My Book release anniversary happened! Wow. It’s been a year. I sit in disbelief that one full year has passed since I released my book into the wild.

It’s one of those things that I know I did. I see that I did it. I’m actively still doing it. But I can’t believe it. It’s not like it’s changed my entire life. I didn’t “blow up” overnight. My name isn’t being shared in friend groups. I’m not doing interviews for podcasts or news outlets. But still, no matter what, I will have published a book.
The next step is to make book two. And I want to do it. But I feel so insecure about it all. I had this daydream in my head about how easy Book Two would be compared to Book One. But it seems like it was all just a dream because the struggle for book two is more than I anticipated.
I was ghosted by my best friend, the one I trusted to edit Book One. I can’t lie, that really knocked the wind out of my sails. I’m sure I messed that relationship up, though I’m not sure how. But losing her and her support really stalled my writing process. The good news is, I didn’t let it stop me. I’m still writing and getting the draft finalized. But once that’s complete–I don’t know what I will be doing. Self-editing isn’t good. Because I’m terrible at grammar. (TERRIBLE) But I do not have an editor lined up. Which really sucks. I’ll get it figured out. I have no choice. But it’s where I am at.

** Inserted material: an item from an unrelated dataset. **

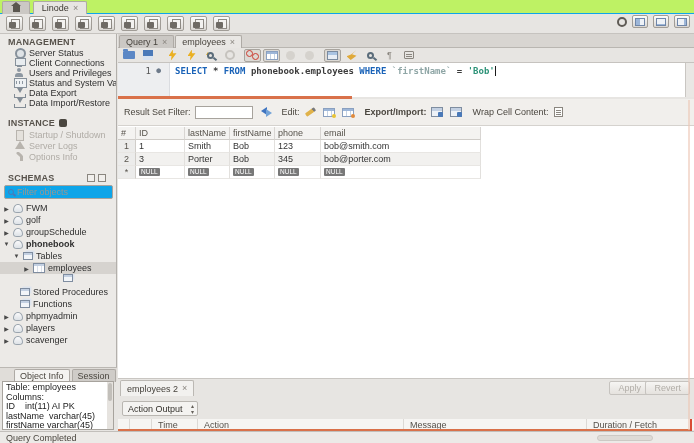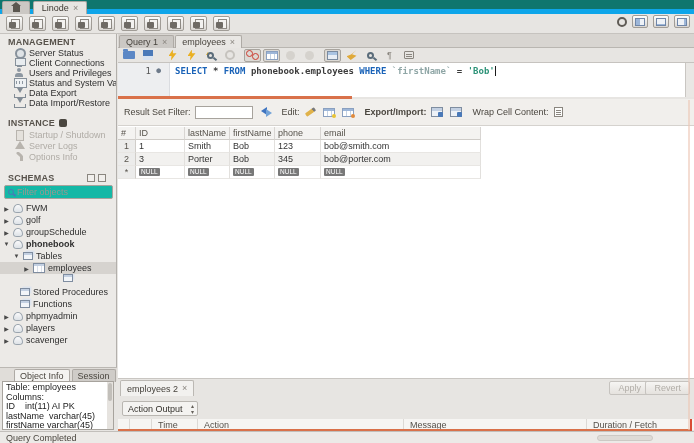"Linode" .wintabs { background: #0f766e -> #bef264; border-bottom: 5px solid #0ea5e9 -> 1px solid #0ea5e9 }
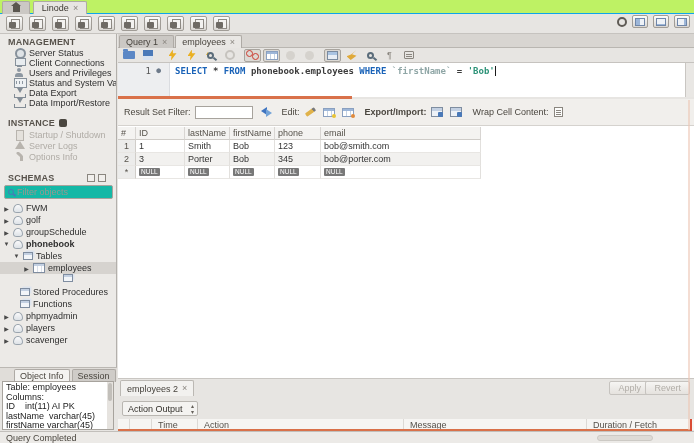"Filter objects" .filterbox { background: #14b8a6 -> #0ea5e9 }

Currently, I am trying to figure a lot out. My part-time job has gotten a bit more difficult. But it’s because I got a promotion. I went from working four hours during the day, when my kiddos were at school, to working night shifts. Meaning I have to learn how to manage my time in a very different way. It’s not a bad adjustment, but an adjustment that I’m trying to figure out. Because I like routines, and the ones I had are gone. It’s a good thing, but also a change.
I have to figure out when to write again. How to manage my household duties. Plus all my parental duties. It’s just a change. I don’t like change, but it’s a part of life. Until I get it all figured out, I’m going to feel discombobulated.

Now, with all that, this is my next steps, via a list.
Journey/Thoughts/Comments/Q&As
via a list
- Edits: Yes. They are still happening. In fact, my goal for the week is to ensure that all my handwritten pages, edits, and notes are typed, and I can have a clean, printed copy to identify the holes, issues, and needs.
- Marketing: Yes, this needs to happen. It’s very clear, I don’t know how to market. So I’m now open to taking suggestions.
- Plotting: Oh, Man. Am I plotting!!!
- Vendor Setup: Due to the job change, vendor events are out for the foreseeable future. I have the April 18th event, but after that, I won’t be able to participate in them anymore.
- Next Steps: Right now, the focus is on book two. I’m going to zero in on that and just try to have it ready for everyone.
My journey is all my own, and right now it’s just a slow, molasses-like journey.
Thanks for following along with the journey.